Ich mach’s kurz: Ja, konnte er! Der Greek Freak trifft in dieser Saison 43.2% seiner Würfe aus der langen Mitteldistanz (16 Feet bis zur Dreierlinie). Ein wenig Kontext gefällig? Die folgenden Spieler kommen aus diesem Bereich nicht auf eine so starke Quote: LeBron James, Luka Dončić, Jayson Tatum, Kyrie Irving, Zach LaVine. Auch aus etwas kürzerer Distanz (10 bis 16 Feet) ist seine Treffsicherheit (41.3%) inzwischen mehr als passabel. Giannis nimmt mehr Midrange-Jumper als je zuvor und trifft diese besser als je zuvor.

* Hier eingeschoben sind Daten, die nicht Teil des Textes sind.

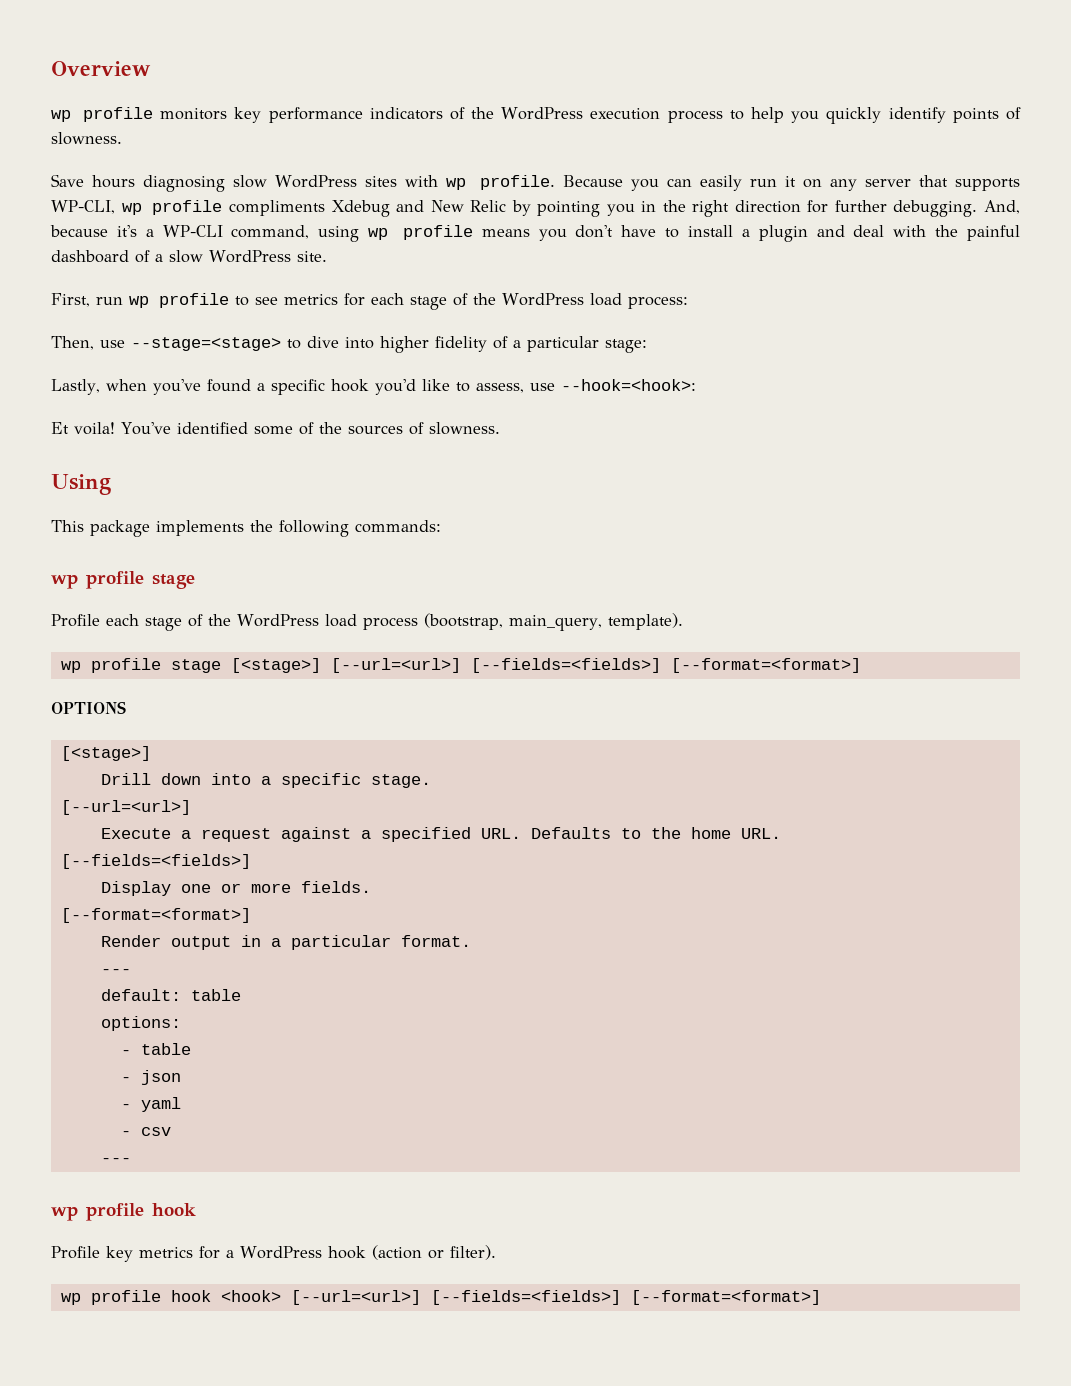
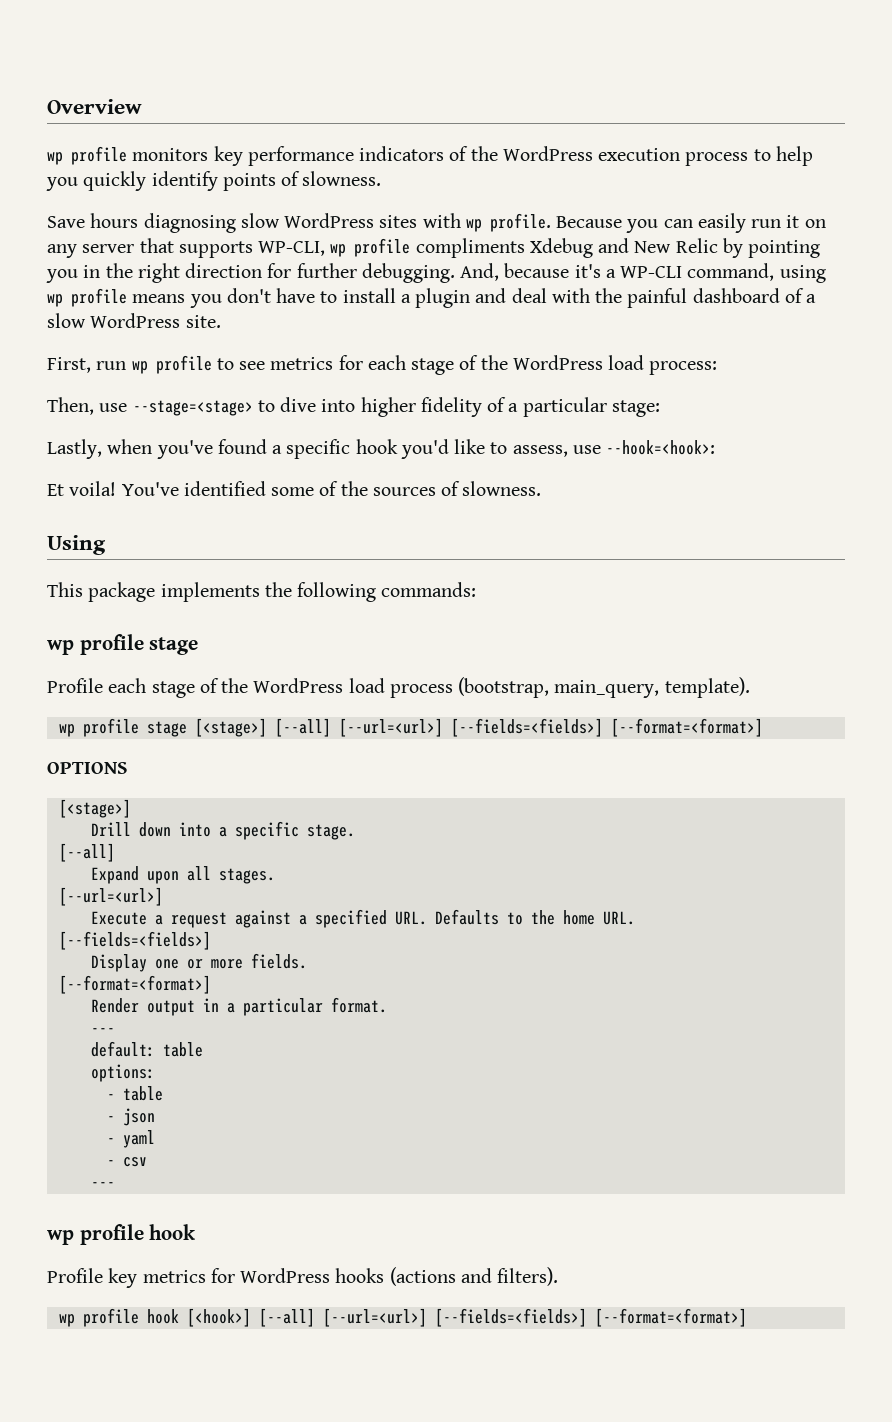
(321, 665) none -> [274,718,331,737] [--all]
(431, 781) none -> [58,843,115,862] [90,866,275,884] // [--all] // Expand upon all stages.
[226,1245,496,1260] [60,1290,281,1305] a WordPress hook (action or filter). // wp profile hook <hook> -> [240,1267,559,1286] [58,1308,315,1327] WordPress hooks (actions and filters). // wp profile hook [<hook>] [--all]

Seine Dreierquote liegt zwar noch immer nur bei knapp über 30%, aber immerhin nimmt er weniger zum Kopfschütteln verleitende Pull-Up-Dreier aus dem Dribbling. (Letzte Saison waren nur 29.9% seiner Dreier assistiert, dieses Jahr sind es 42%.)
Auch an seinen Freiwürfen hat der Grieche in der Offseason gearbeitet. Sein Ritual ist schneller und flüssiger, seine Form sieht besser aus. In der Regular Season 2020/21 traf er noch 68.5% seiner Versuche von der Linie, in den Playoffs stürzte dieser Wert auf 58.7 ab. In dieser Saison trifft Giannis 72.3% seiner Freiwürfe und ich glaube nicht, dass er in der Postseason wieder derart einbrechen wird. Noch dazu hat Giannis in dieser Saison sein Playmaking auf ein neues Level gehoben, er spielt Pässe, die man ihm vor ein paar Jahren nie im Leben zugetraut hätte. Und all das, obwohl er über weite Strecken dieser Saison ohne seinen gewohnten Nebenmann Brook Lopez auskommen musste. Laut Cleaning the Glass verbrachte Giannis 34% seiner Minuten als Center, mit Abstand der höchste Wert seiner Karriere.
Eine zum Teil den Umständen angepasste Rolle, offensiv wie defensiv, hielt ihn nicht davon ab, auch in diesem Jahr wieder Abend für Abend irre Zahlen aufzulegen. 30.1 Punkte, 11.7 Rebounds und 5.8 Assists pro Spiel sind es derzeit. Man kann es nicht oft genug betonen: Das ist nicht normal! Inklusive dieser Saison ist es in der NBA-Geschichte genau fünfmal passiert, dass ein Spieler mindestens 25 Punkte, zehn Rebounds, fünf Assists, einen Block und einen Steal pro Partie auflegt. Drei (!) dieser Saisons gehen auf das Konto von Giannis – 2018/19, 2020/21 und die laufende Spielzeit. Larry Bird (1984/85) und Kareem Abdul-Jabbar (1975/76) schafften es jeweils einmal.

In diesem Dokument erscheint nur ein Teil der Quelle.